Trabajo en una oficina cutre en el centro de Madrid. Contabilidad, mesas pegadas, el aire acondicionado que no enfría una mierda. Tengo 28 años, soltera, y me encanta el riesgo. Sobre todo en el curro, donde todo el mundo finge ser serio. Javier llegó hace un mes. Alto, callado, siempre en su esquina con los informes. No habla mucho, no sale con la panda. Me picó la curiosidad. Es guapo, con esa barba de tres días y ojos que te desnudan.
Al principio, solo miradas. Yo archivando papeles, él pasando por el pasillo. Nuestros ojos se cruzan, y… joder, siento un cosquilleo en el coño. Sonrío, él aparta la vista rápido. Pero al día siguiente, lo mismo. ‘¿Qué pasa, Javier?’, le digo un día en la fotocopiadora. ‘Nada, todo bien’, murmura. Su voz grave me pone. Empiezo a imaginar su polla dura contra mi culo.
La tensión sube entre carpetas y miradas
Una tarde, el jefe nos manda a los dos al almacén de atrás. ‘Revisad los expedientes del 2022’. El sitio es un caos: estanterías altas, polvorientas, luz tenue. Cerramos la puerta, y el clic del pestillo suena como una promesa. Estamos solos. ‘¿Por dónde empezamos?’, pregunto, acercándome. Él se gira, y está cerca. Demasiado. Huelo su colonia mezclada con sudor. ‘Por aquí’, dice, pero su mano roza mi brazo. Temblor leve. Yo me muerdo el labio. ‘Javier, te he visto mirándome’. Silencio. Luego: ‘Es que… eres jodidamente sexy’.
Me lanzo. Nuestros labios chocan.
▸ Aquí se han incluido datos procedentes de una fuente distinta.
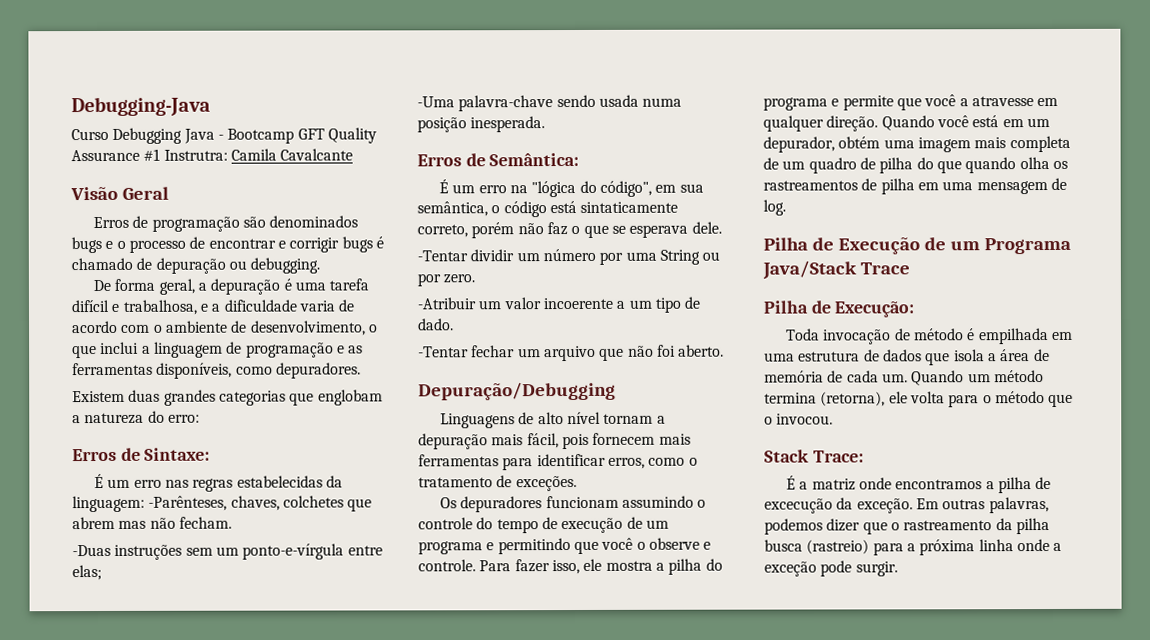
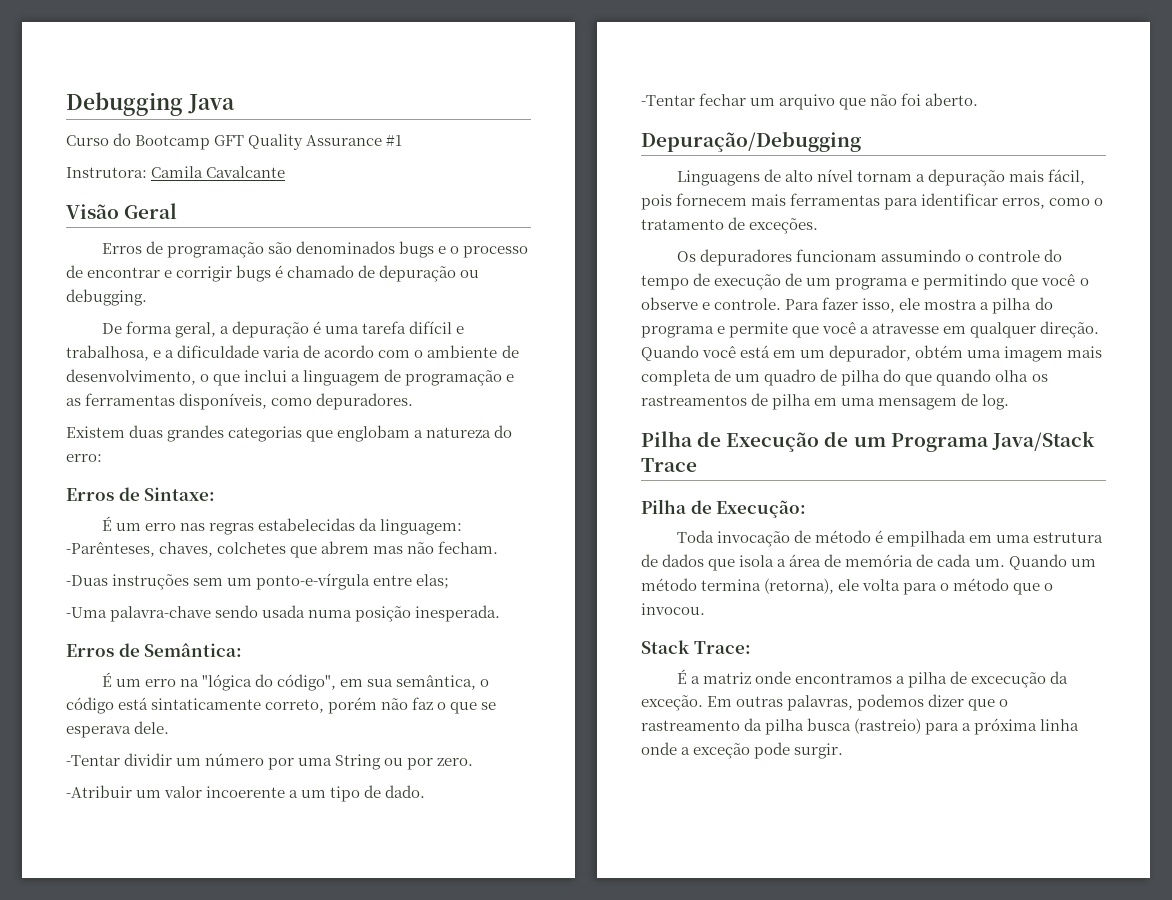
[71,96,211,117] Debugging-Java -> [66,92,235,116] Debugging Java
[112,127,224,144] Debugging Java - -> [113,133,132,146] do
[163,149,228,161] Instrutra: -> [66,167,147,178] // Instrutora:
Beso húmedo, lenguas enredadas. Sus manos en mi cintura, bajando a mi culo. Aprieta fuerte. ‘Mierda, qué ganas tenía’, gime. Yo le clavo las uñas en la espalda. El corazón me late a mil. Cualquier compañero podría entrar. Esa adrenalina me moja el coño al instante. Le bajo la cremallera del pantalón. Su polla salta fuera, gruesa, venosa, ya goteando precum. ‘Joder, qué polla más grande’, susurro. Él me empuja contra la estantería. Papeles caen. No importa.
El polvo brutal y la revelación caliente
Le bajo las bragas empapadas. Mi coño depilado brilla de jugos. ‘Fóllame ya’, le ruego. Él no espera. Me abre las piernas, me clava la polla de un empujón. ¡Ahhh! Llena por completo. Duele un poco, pero es placer puro. Empieza a bombear, salvaje. Plaf, plaf, contra mi carne. ‘Tu coño es una puta gloria, tan apretado’, gruñe. Yo gimo bajito, mordiéndome el puño para no gritar. Sus pelotas me golpean el culo. Cambio de posición: me gira, me pone a cuatro patas sobre una caja. Me agarra las caderas, me taladra más profundo. Siento su glande rozando mi cervix. ‘Más fuerte, cabrón, rómpeme’. Él obedece, sudando. Mi clítoris palpita. Me corro primero, un chorro que moja sus muslos. ‘¡Sí, sí, me corro!’.
Él no para. Me pone de pie, contra la pared. Levanta mi pierna, me penetra de lado. Sus dedos en mi clítoris, frotando rápido. ‘Córrete en mi boca después’, le digo jadeando. Acelera. Su polla se hincha. ‘Me vengo, joder’. Saca, se gira. Yo me arrodillo, abro la boca. Chorros calientes en mi lengua, amargos, espesos. Trago todo, lamiendo hasta la última gota. ‘Eres una guarra perfecta’, dice, besándome.
Pero… noto algo. Bajo su camisa, cicatrices. Rugosas, en el pecho. ‘¿Qué es eso?’, pregunto, tocando. Él duda. ‘Un accidente. Con un perro, de crío. Me atacó’. Se pone rojo. Yo sonrío. ‘Me pone, tu secreto’. Le beso las marcas. No me asusta. Al revés, me excita más. Pero volvemos a la realidad. Rápido: nos subimos la ropa. Limpio el semen de mi barbilla con un kleenex. Él arregla papeles caídos. ‘Como si nada’, digo riendo. Salimos del almacén. Él primero, yo dos minutos después. En mi mesa, tecleo números. Él al teléfono. Nadie nota nada. Pero bajo la mesa, mi coño palpita aún. Mañana, repetimos. El curro nunca fue tan adictivo.